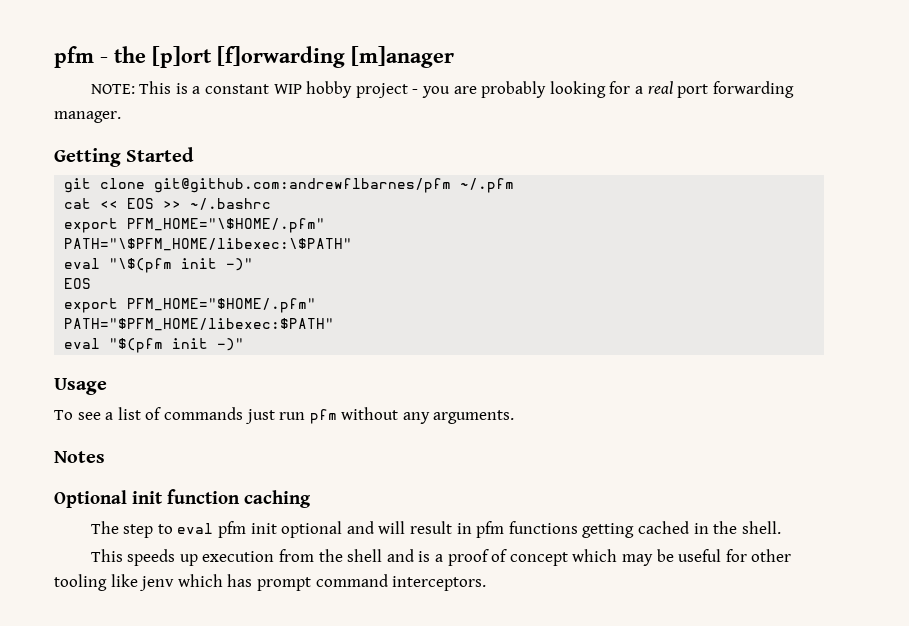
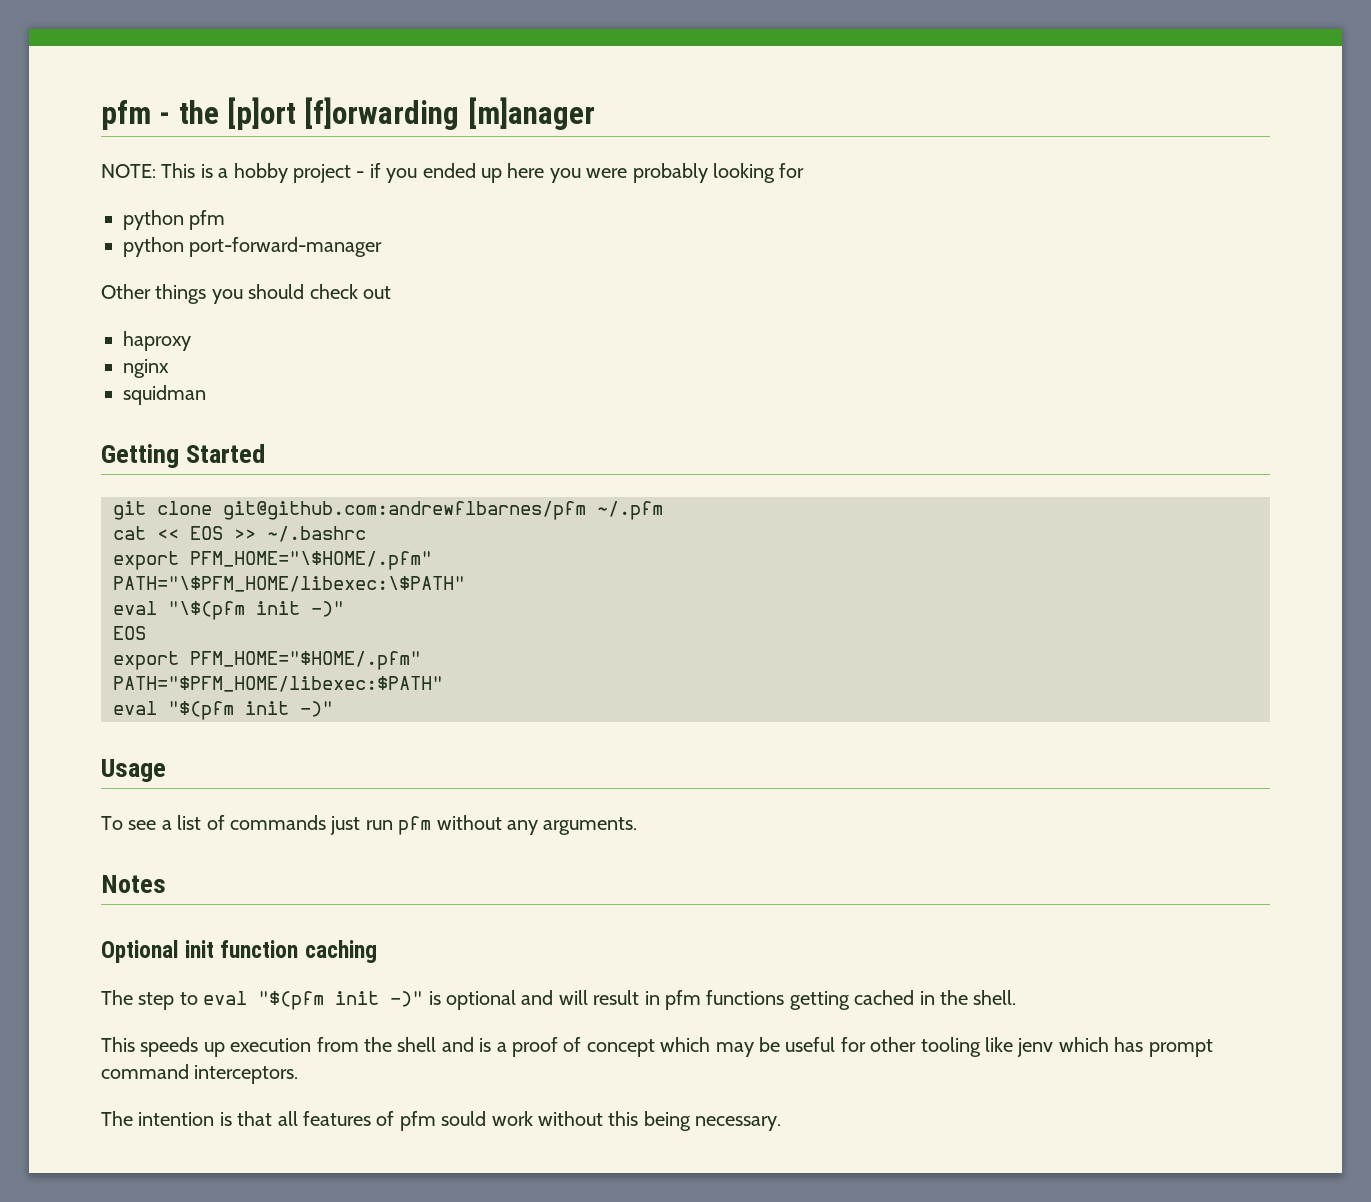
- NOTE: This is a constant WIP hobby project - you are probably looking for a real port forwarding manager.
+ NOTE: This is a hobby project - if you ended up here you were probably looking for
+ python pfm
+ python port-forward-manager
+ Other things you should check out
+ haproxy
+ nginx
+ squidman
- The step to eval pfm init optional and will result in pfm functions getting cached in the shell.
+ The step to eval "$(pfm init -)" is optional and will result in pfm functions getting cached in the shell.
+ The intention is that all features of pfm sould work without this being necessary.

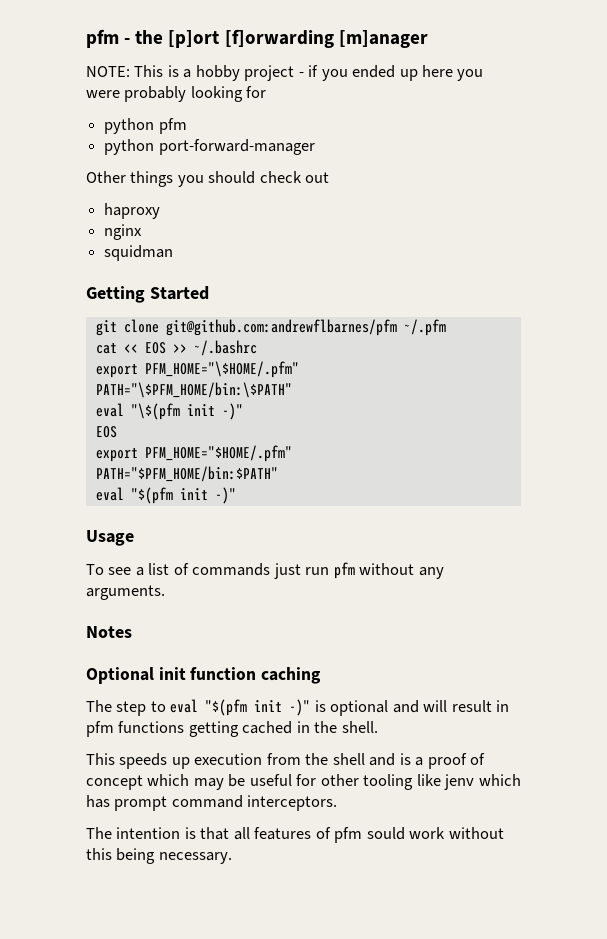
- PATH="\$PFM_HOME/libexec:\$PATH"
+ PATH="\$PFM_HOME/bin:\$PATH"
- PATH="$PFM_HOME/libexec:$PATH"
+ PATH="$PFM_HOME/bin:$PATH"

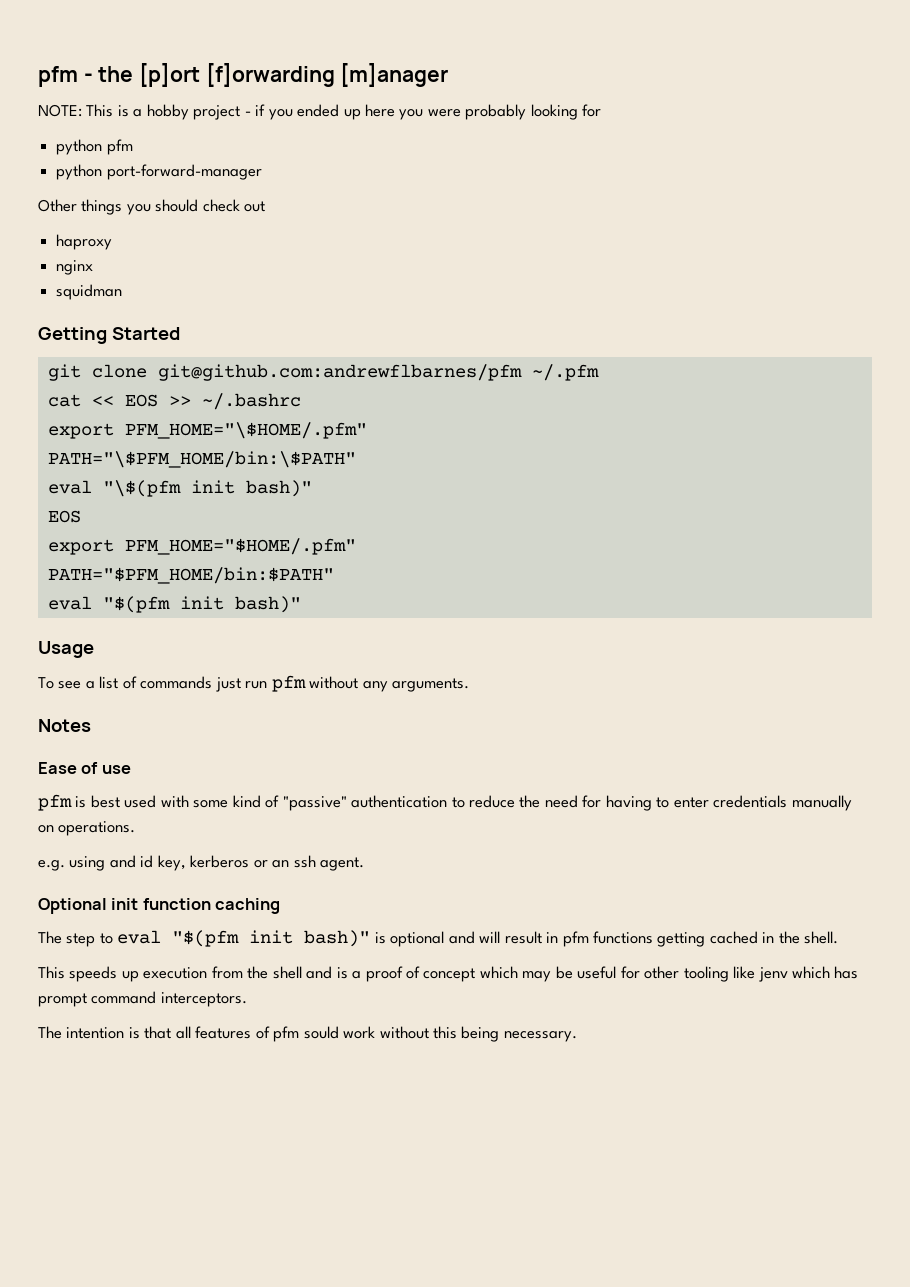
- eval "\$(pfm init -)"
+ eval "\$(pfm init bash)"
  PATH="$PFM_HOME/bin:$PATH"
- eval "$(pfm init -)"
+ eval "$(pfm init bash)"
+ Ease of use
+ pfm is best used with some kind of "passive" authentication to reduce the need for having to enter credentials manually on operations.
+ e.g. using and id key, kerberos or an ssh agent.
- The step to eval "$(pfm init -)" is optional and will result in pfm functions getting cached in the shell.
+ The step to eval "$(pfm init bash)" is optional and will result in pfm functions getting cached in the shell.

* * *

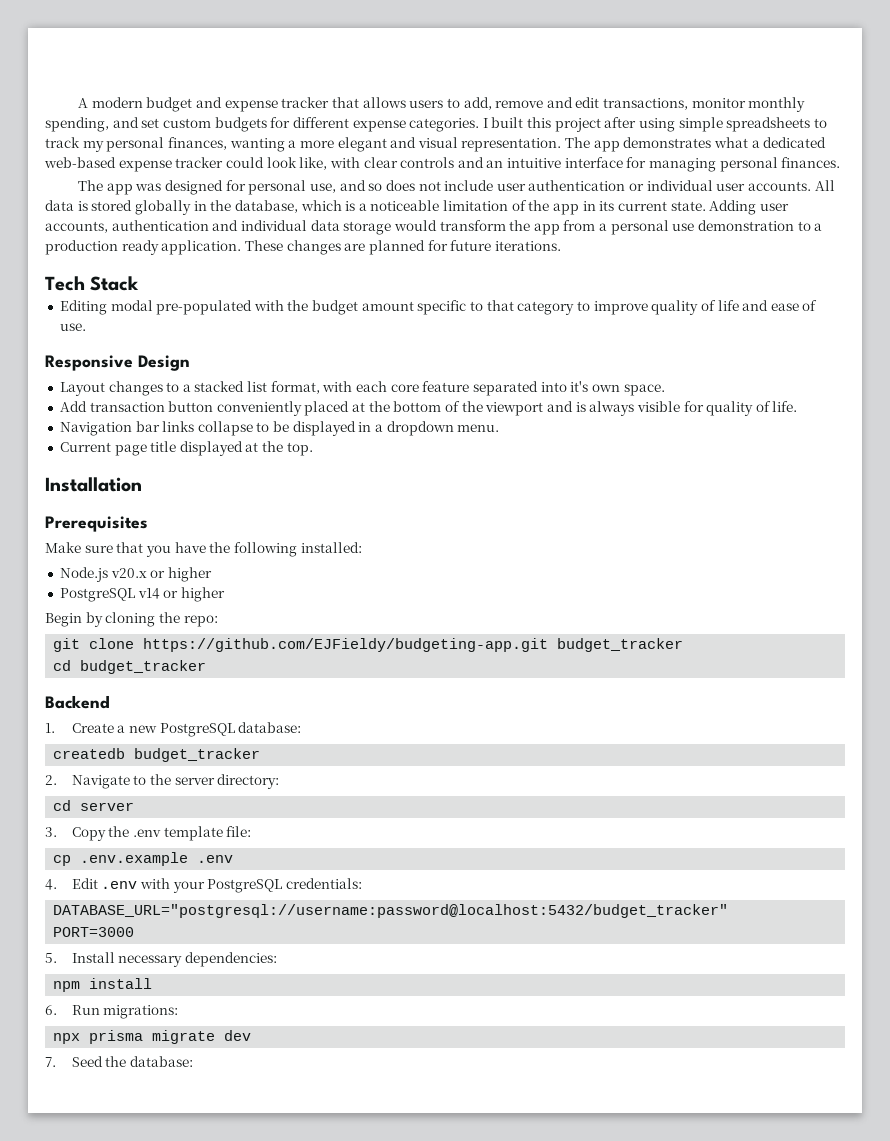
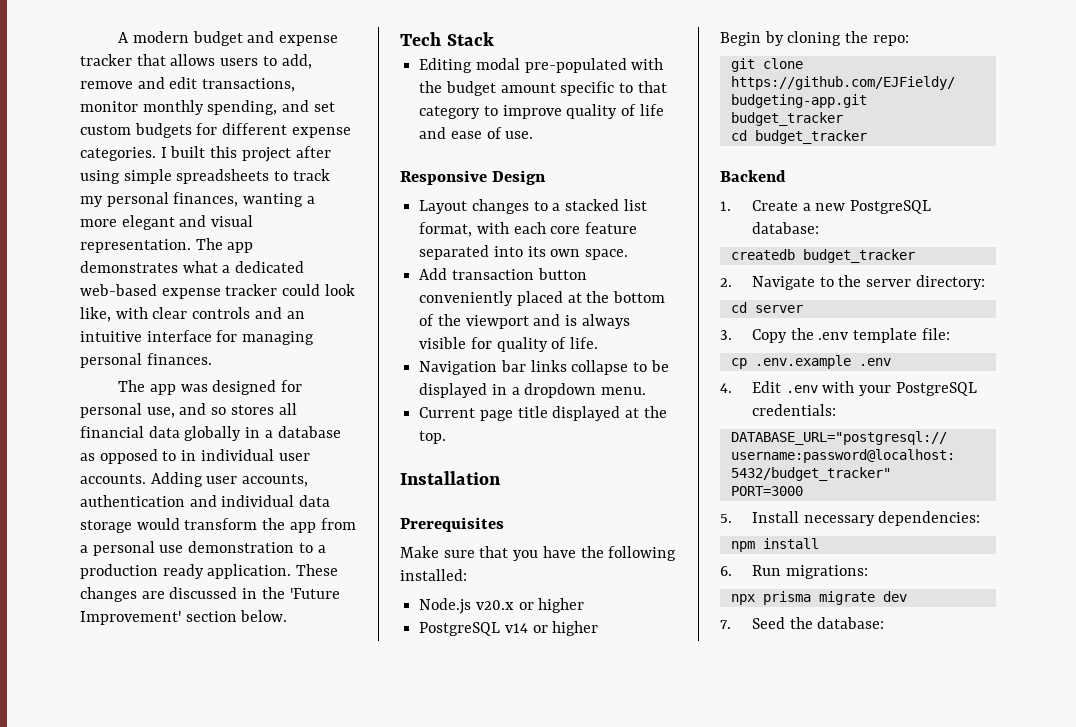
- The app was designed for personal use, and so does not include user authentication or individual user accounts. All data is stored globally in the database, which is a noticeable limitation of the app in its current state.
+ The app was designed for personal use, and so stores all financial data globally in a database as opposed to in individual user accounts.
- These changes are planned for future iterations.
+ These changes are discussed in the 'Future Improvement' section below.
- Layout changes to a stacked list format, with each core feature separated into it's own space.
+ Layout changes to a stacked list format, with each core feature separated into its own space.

...

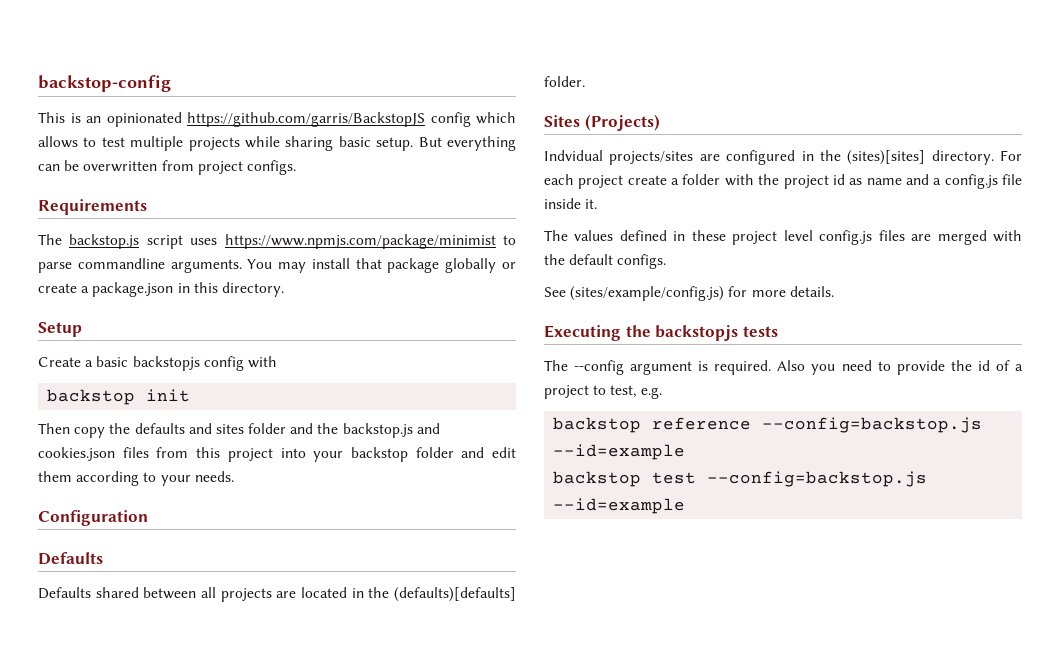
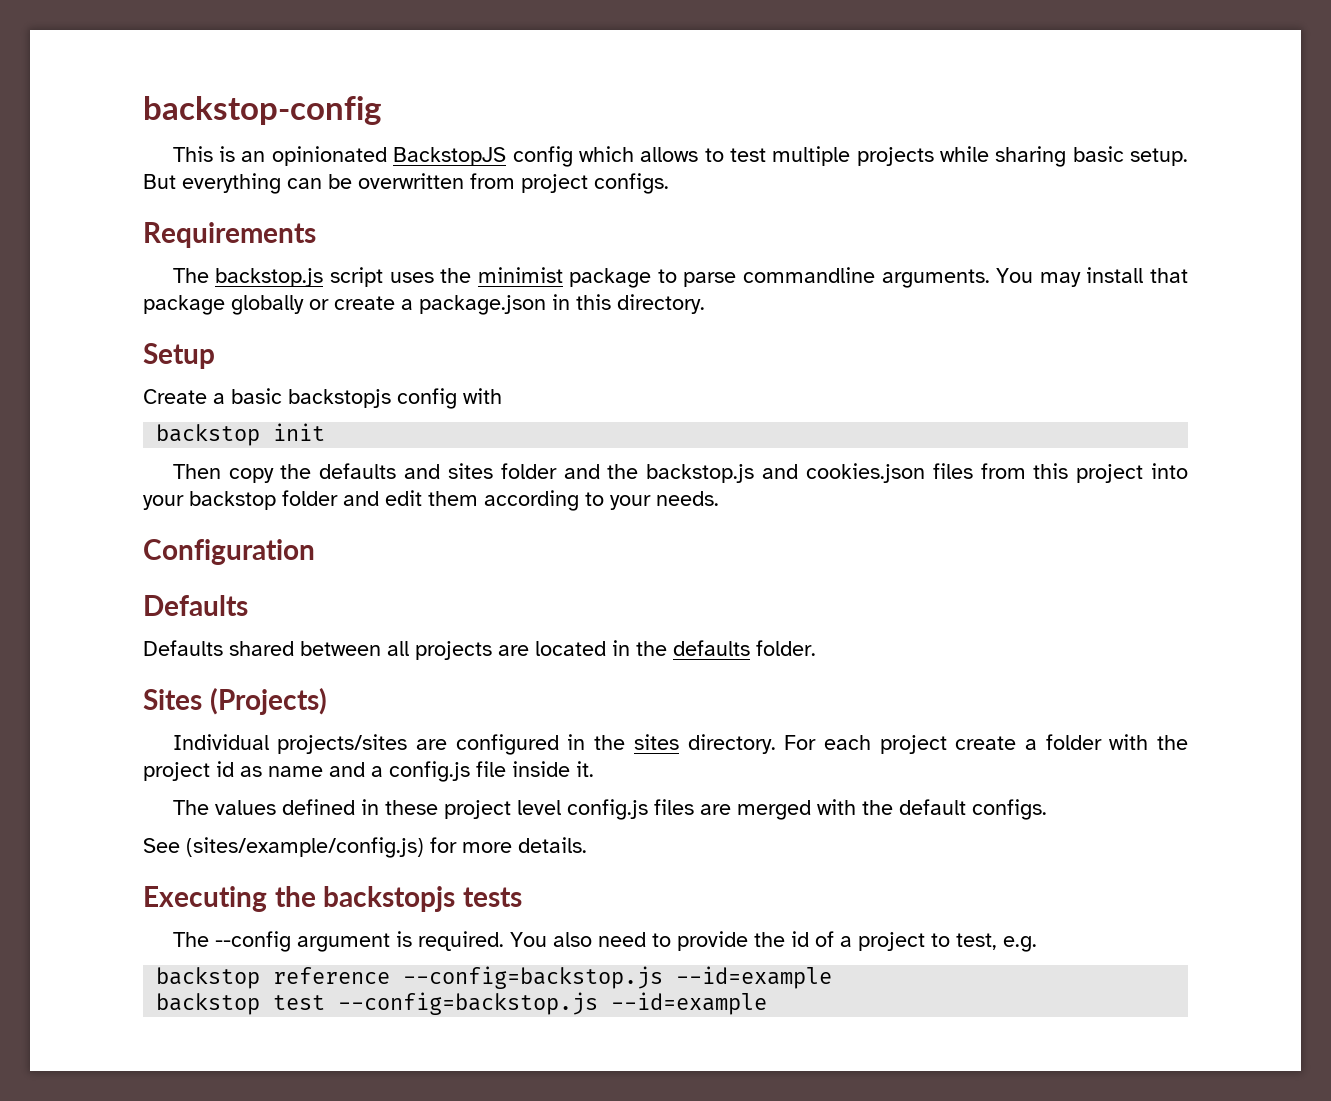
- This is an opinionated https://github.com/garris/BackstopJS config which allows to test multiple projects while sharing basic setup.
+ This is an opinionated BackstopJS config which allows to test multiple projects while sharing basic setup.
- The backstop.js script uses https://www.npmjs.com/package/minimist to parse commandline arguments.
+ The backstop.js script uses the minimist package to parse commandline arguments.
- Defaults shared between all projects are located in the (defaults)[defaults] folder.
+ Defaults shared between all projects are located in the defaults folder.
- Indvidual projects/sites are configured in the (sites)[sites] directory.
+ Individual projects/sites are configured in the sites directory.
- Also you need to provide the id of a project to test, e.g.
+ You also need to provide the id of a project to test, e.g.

# EXERCISE
Go through the entries and copy each line holding the string "port".

# OUTPUT OF THE TASK
- NOTE: This is a constant WIP hobby project - you are probably looking for a real port forwarding manager.
+ python port-forward-manager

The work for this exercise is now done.